Unscented Kalman Inversion
One of the ensemble Kalman processes implemented in EnsembleKalmanProcesses.jl
is the unscented Kalman inversion (Huang, Schneider, Stuart, 2022). The unscented Kalman inversion (UKI) is a derivative-free method for approximate Bayesian inference. We seek to find the posterior parameter distribution $\theta \in \mathbb{R}^p$ from the inverse problem
\[ y = \mathcal{G}(\theta) + \eta\]
where $\mathcal{G}$ denotes the forward map, $y \in \mathbb{R}^d$ is the vector of observations and $\eta \sim \mathcal{N}(0, \Gamma_y)$ is additive Gaussian noise. Note that $p$ is the size of the parameter vector $\theta$ and $d$ is taken to be the size of the observation vector $y$. The UKI algorithm has the following properties
- UKI has a fixed ensemble size, with members forming a quadrature stencil (rather than the random positioning of the particles from methods such as EKI). There are two quadrature options,
symmetric
(a $2p + 1$-size stencil), andsimplex
(a $p+2$-size stencil). - UKI has uncertainty quantification capabilities, it gives both mean and covariance approximation (no ensemble collapse and no empirical variance inflation) of the posterior distribution, the 3-sigma confidence interval covers the truth parameters for perfect models.
Algorithm
The UKI applies the unscented Kalman filter to the following stochastic dynamical system
\[\begin{aligned} &\textrm{evolution:} &&\theta_{n+1} = r + \alpha (\theta_{n} - r) + \omega_{n+1}, &&\omega_{n+1} \sim \mathcal{N}(0,\Sigma_{\omega}),\\ &\textrm{observation:} &&y_{n+1} = \mathcal{G}(\theta_{n+1}) + \nu_{n+1}, &&\nu_{n+1} \sim \mathcal{N}(0,\Sigma_{\nu}). \end{aligned}\]

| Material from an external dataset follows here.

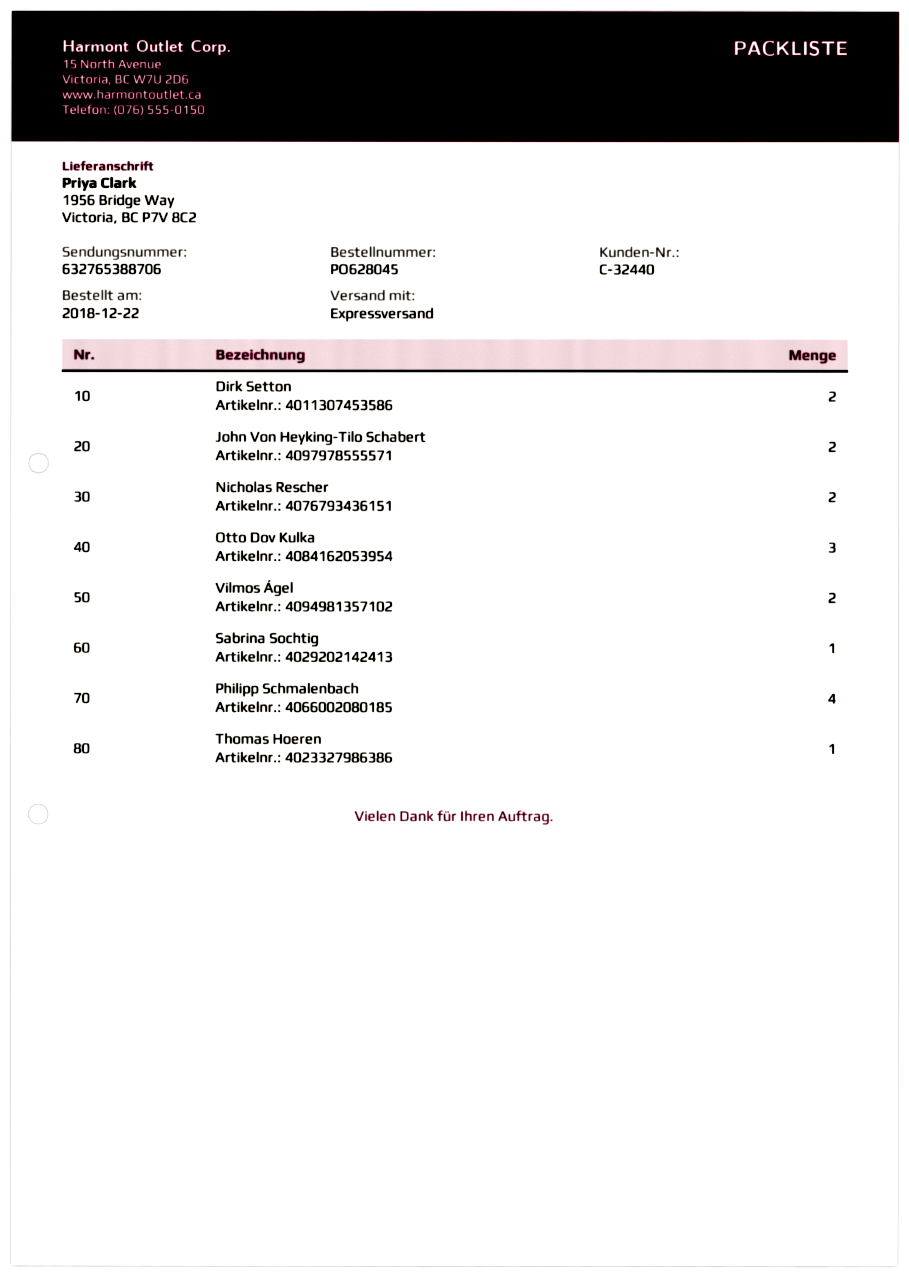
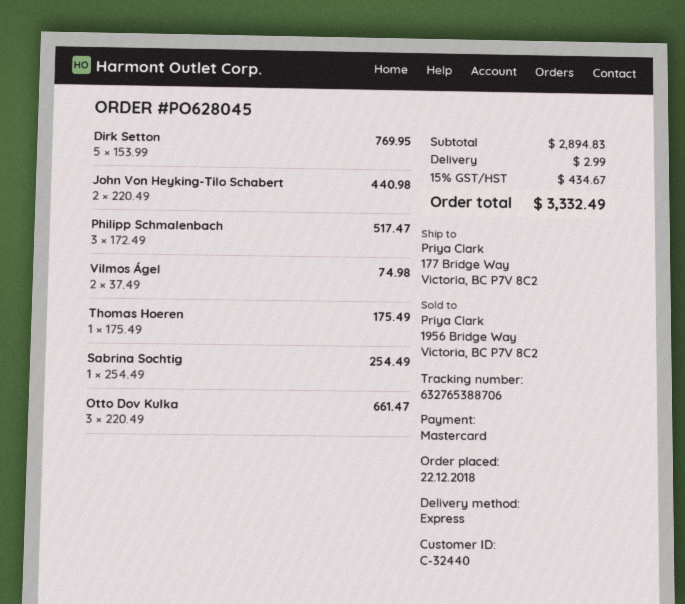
ship to: 1956 Bridge Way, Victoria, BC P7V 8C2 -> 177 Bridge Way, Victoria, BC P7V 8C2
Dirk Setton: 2 -> 5
Nicholas Rescher: 2 -> none
Philipp Schmalenbach: 4 -> 3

The free parameters in the UKI are $\alpha, r, \Sigma_{\nu}, \Sigma_{\omega}$. The UKI updates both the mean $m_n$ and covariance $C_n$ estimations of the parameter vector $\theta$ as following
- Prediction step :
\[\begin{aligned} \hat{m}_{n+1} = & r+\alpha(m_n-r)\\ \hat{C}_{n+1} = & \alpha^2 C_{n} + \Sigma_{\omega} \end{aligned}\]
- Generate sigma points ("the ensemble") :
For the sigma_points = symmetric
quadrature option, the ensemble is generated as follows.
\[\begin{aligned} &\hat{\theta}_{n+1}^0 = \hat{m}_{n+1} \\ &\hat{\theta}_{n+1}^j = \hat{m}_{n+1} + c_j [\sqrt{\hat{C}_{n+1}}]_j \quad (1\leq j\leq J)\\ &\hat{\theta}_{n+1}^{j+J} = \hat{m}_{n+1} - c_j [\sqrt{\hat{C}_{n+1}}]_j\quad (1\leq j\leq J) \end{aligned}\]
where $[\sqrt{C}]_j$ is the $j$-th column of the Cholesky factor of $C$.
- Analysis step :
\[ \begin{aligned} &\hat{y}^j_{n+1} = \mathcal{G}(\hat{\theta}^j_{n+1}) \qquad \hat{y}_{n+1} = \hat{y}^0_{n+1}\\ &\hat{C}^{\theta p}_{n+1} = \sum_{j=1}^{2J}W_j^{c} (\hat{\theta}^j_{n+1} - \hat{m}_{n+1} )(\hat{y}^j_{n+1} - \hat{y}_{n+1})^T \\ &\hat{C}^{pp}_{n+1} = \sum_{j=1}^{2J}W_j^{c} (\hat{y}^j_{n+1} - \hat{y}_{n+1} )(\hat{y}^j_{n+1} - \hat{y}_{n+1})^T + \Sigma_{\nu}\\ &m_{n+1} = \hat{m}_{n+1} + \hat{C}^{\theta p}_{n+1}(\hat{C}^{pp}_{n+1})^{-1}(y - \hat{y}_{n+1})\\ &C_{n+1} = \hat{C}_{n+1} - \hat{C}^{\theta p}_{n+1}(\hat{C}^{pp}_{n+1})^{-1}{\hat{C}^{\theta p}_{n+1}}{}^{T}\\ \end{aligned}\]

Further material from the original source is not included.